- **Task details**
Take the data below and write it out exactly, except for the pictures.

(Change listing data)
▬▬▬▬▬▬▬▬▬▬

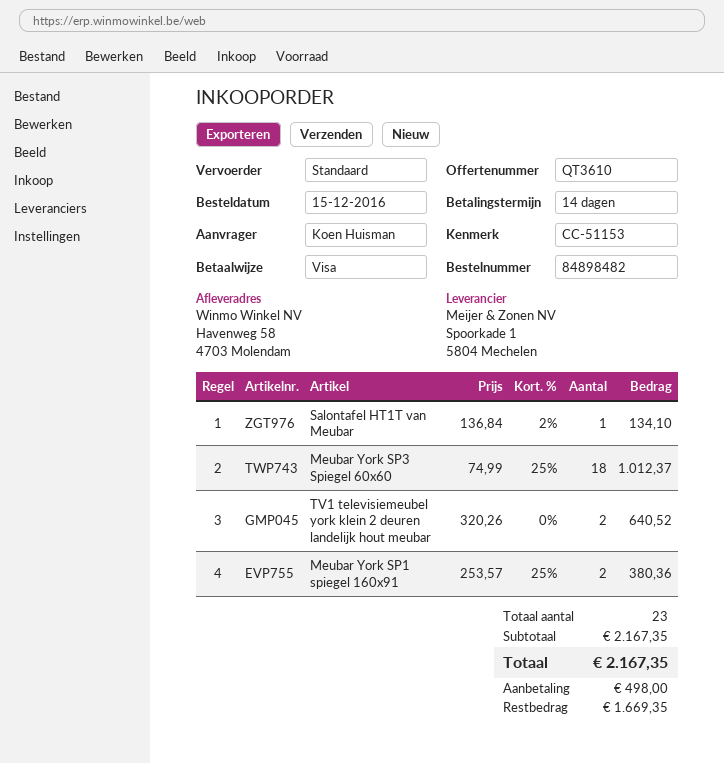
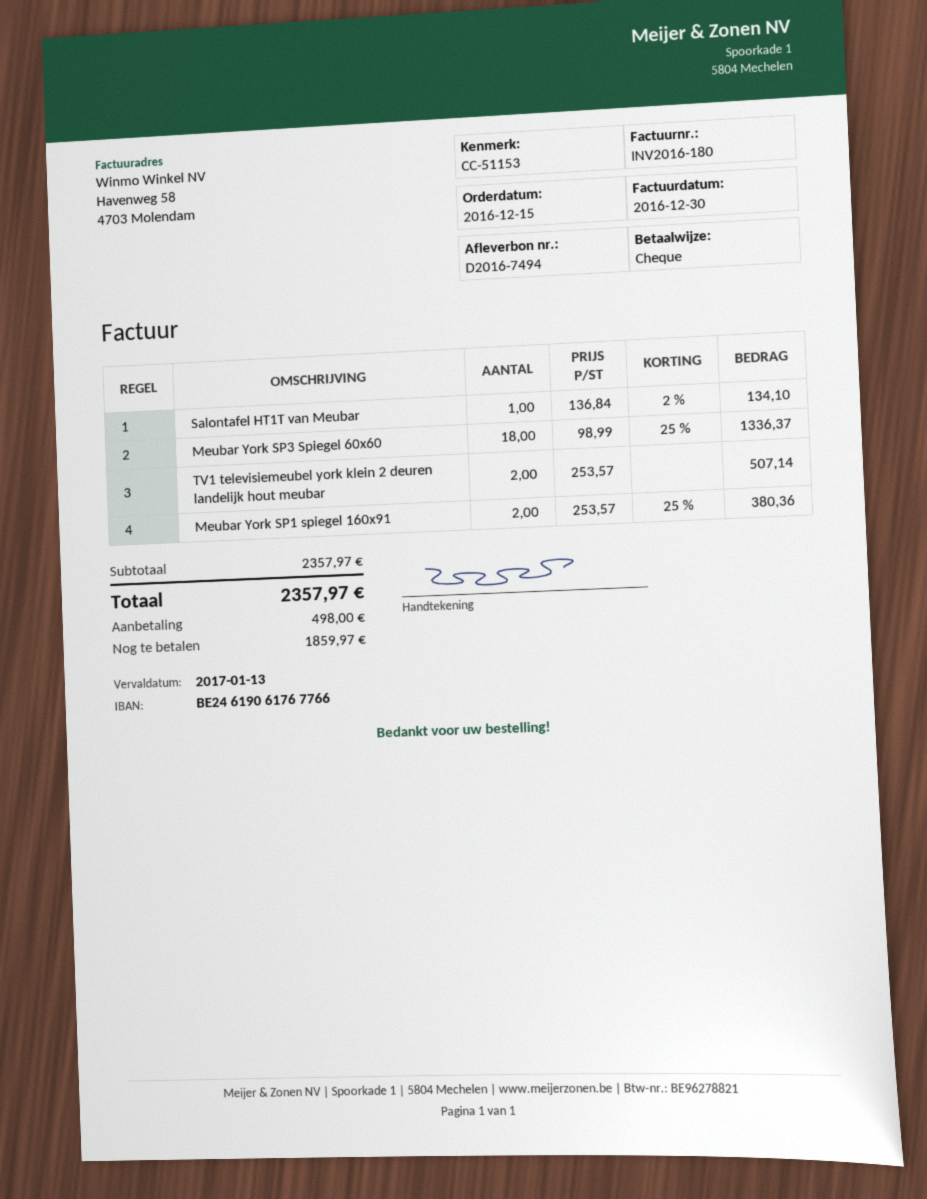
payment method: Visa -> cheque
Meubar York SP3 Spiegel 60x60: 18 x 74.99 - 25% = 1012.37 -> 18 x 98.99 - 25% = 1336.37
TV1 televisiemeubel york klein 2 deuren landelijk hout meubar: 2 x 320.26 = 640.52 -> 2 x 253.57 = 507.14
subtotal: 2167.35 -> 2357.97
total: 2167.35 -> 2357.97
balance: 1669.35 -> 1859.97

▬▬▬▬▬▬▬▬▬▬

- **Written answer**
payment method: Visa -> cheque
Meubar York SP3 Spiegel 60x60: 18 x 74.99 - 25% = 1012.37 -> 18 x 98.99 - 25% = 1336.37
TV1 televisiemeubel york klein 2 deuren landelijk hout meubar: 2 x 320.26 = 640.52 -> 2 x 253.57 = 507.14
subtotal: 2167.35 -> 2357.97
total: 2167.35 -> 2357.97
balance: 1669.35 -> 1859.97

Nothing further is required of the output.